Leaving the parlor Vincent moved silently down the halls of the mansion, not paying attention to where he was going. The truth be told, he didn't know why he was fighting anymore. Hojo was dead: the battle atop the Sister Ray in Midgar had seen to that. He had no scores left to settle. With Hojo gone, his past should have been laid to rest. But something still did not feel right. He couldn't just leave things as they were, not yet anyway.  
  
"So why do I continue?" Vincent looked up from his musings to see where his wandering had led him. "The lab. Figures."  
  
This one room was where his nightmare had started. This was where he had been shot; where Hojo had preformed whatever sick experiments he could on his body. Where he had first become a monster. Where he had first heard the name 'Sephiroth'…  
  
Sephiroth. The son of Lucrecia. For a time he had thought that the man was his son. Only in the confrontation with Hojo had the truth come out. Sephiroth wasn't his son; he was Hojo's.  
  
Vincent picked up a book from where it lay on the floor and glanced at its pages. Jenova Project. He tossed the book back onto the floor and looked around the room. It was a mess. Books where everywhere, some open, others piled in messy stacks against the bookcases. According to Cloud, this was where Sephiroth had gone insane. All the information these books contained, true and false, had been enough to break Sephiroth's mind and create what he was today.  
  
"The start of another nightmare."  
  
At the far side of the room stood two tall glass tanks. They were dark and empty now, but at one time they had been filled with mako and, at most times, specimens. Human specimens. Cloud had spent five years as one of them, a victim to yet another of Hojo's experiments. While nothing like what Vincent had to face, the results had still turned the young man's life into a living hell. He had seen him hardly more than a few weeks ago, a puppet at Sephiroth's command with no will of his own. While he had been able to overcome it, his friends could see that what he had been forced to do still tortured him.  
  
"Another nightmare"  
  
And even after these, there was still one more. The one that perhaps haunted him the most.  
  
Lucrecia's.  
  
What made hers all the worse was the fact that he had had the power to stop it. If only he had been more insistent about not continuing the project. Forget that: if only he had taken care of Hojo before this had all gotten started…  
  
But that had been impossible.
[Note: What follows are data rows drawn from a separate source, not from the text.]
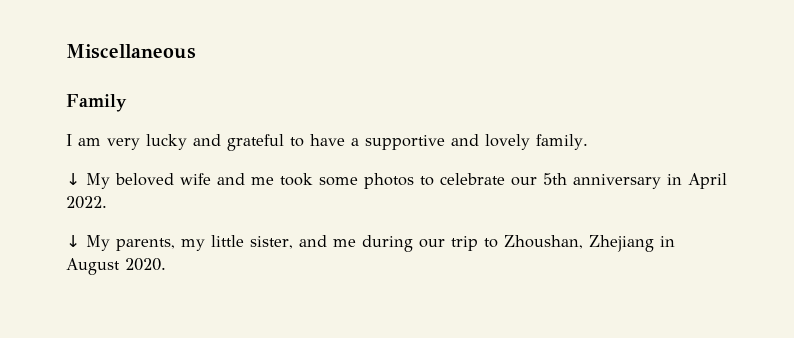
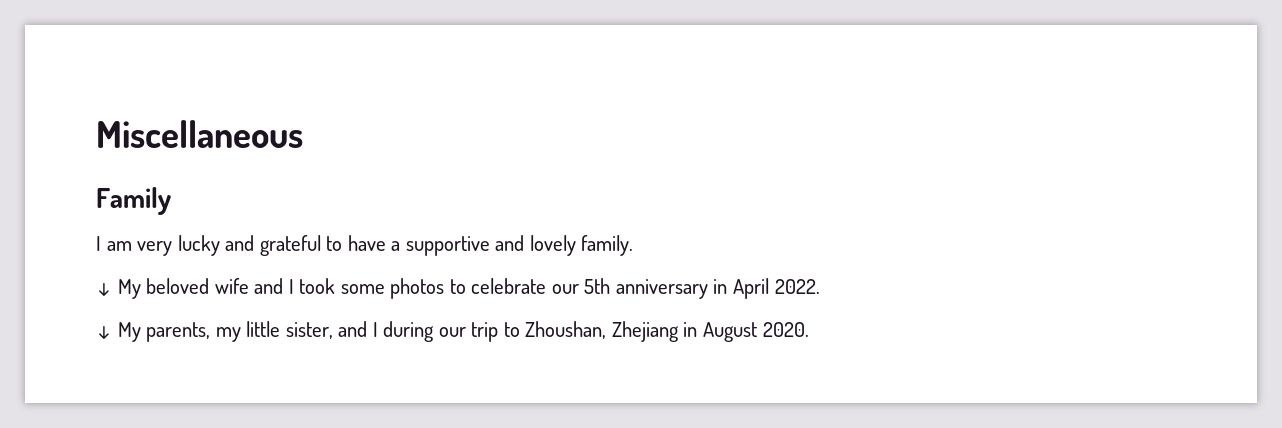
- ↓ My beloved wife and me took some photos to celebrate our 5th anniversary in April 2022.
+ ↓ My beloved wife and I took some photos to celebrate our 5th anniversary in April 2022.
- ↓ My parents, my little sister, and me during our trip to Zhoushan, Zhejiang in August 2020.
+ ↓ My parents, my little sister, and I during our trip to Zhoushan, Zhejiang in August 2020.

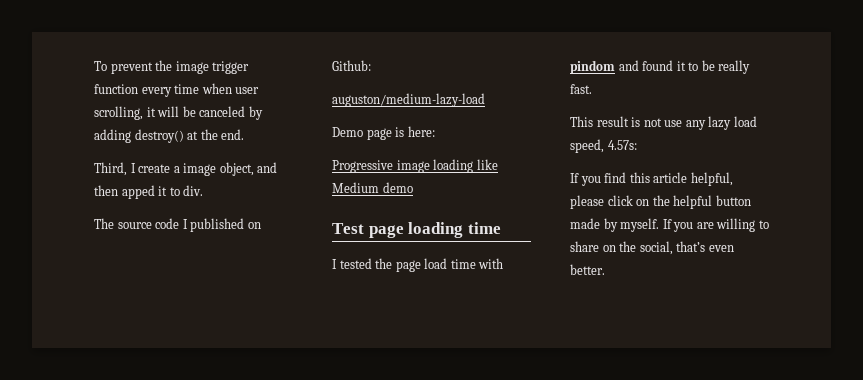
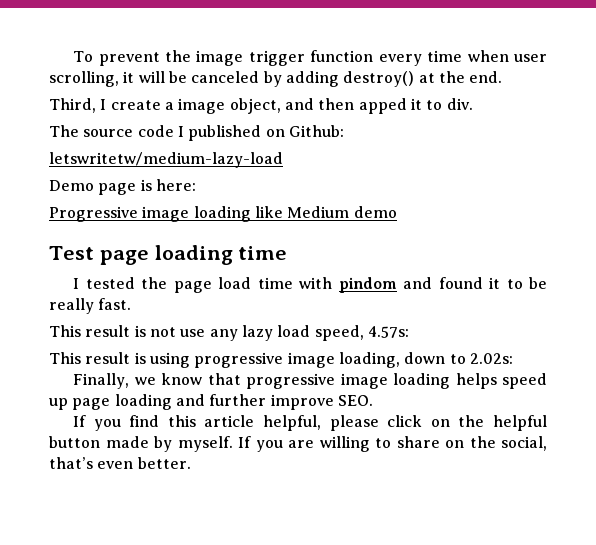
- auguston/medium-lazy-load
+ letswritetw/medium-lazy-load
+ This result is using progressive image loading, down to 2.02s:
+ Finally, we know that progressive image loading helps speed up page loading and further improve SEO.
Lucrecia had seen how much he had disliked the man from the outset. So, to protect Hojo from him, she married Hojo. With that one move she had saved Hojo's life, and insured the success of the Jenova project. It was obvious that she cared for the other scientist, and that if he were to die, a part of her would too. So he had been forced to let Hojo live.  
  
A choice that he regretted more than anything else he had ever done  
  
A few months later Lucrecia had gone into labor. It nearly killed her; the only thing that sustained her had been the Jenova cells Hojo had loaded into her body. The product of this was a child with mako cat-eyes, and the beginnings of a growth of silver hair. Lucrecia never got to hold him. Hojo chose his name.  
  
Sephiroth.  
  
A short while ago while exploring the area around Mount Nibel, Vincent and the others had discovered a cave hidden behind a waterfall. There they had found her, all but dead. Lucrecia had asked about Sephiroth. She had heard of his death five years ago, but couldn't bring herself to believe it. Somehow she had survived on the belief that somewhere her son was alive. For the past thirty years that was all that had kept her living.  
  
And he had taken it away from her.  
  
With two words, he had taken away everything from her.  
  
"He's dead."  
  
Vincent wasn't sure whether he had freed her from her past or only bound her to it more tightly. He only hoped she was able to move on, despite what that meant.  
  
Vincent left the lab and climbed the spiraling staircase to the upper floor of the mansion. Crossing to a window, he forced it open and swung up onto the roof in one fluid movement. Crouching at the edge of the roof, he looked up at the sky. Meteor hung in space, so close one could see the flames that danced across its surface. But as Vincent stared at the destroyer, something else in the corner of his eye caught his attention.  
  
Stars.  
  
They covered the rest of the sky, pinpricks of silver light in the darkness.  
  
Vincent watched them. They didn't change. Meteor couldn't steal their light as he had thought. On the contrary, the stars seemed to be laughing at it for trying. Meteor couldn't steal their light. No one could.  
  
"Maybe I have a reason to fight after all."  
  
Cloud.  
  
Sephiroth.  
  
Lucrecia.  
  
This place had been the start of their nightmares too.  
  
Vincent looked out over Nibelheim. It was dark and silent; it's residents long asleep. In the windows he could see the reflections of the stars.  
  
For the first time in a very long while, Vincent smiled.  
  
Maybe it was time for the nightmares to stop once and for all. 


End file.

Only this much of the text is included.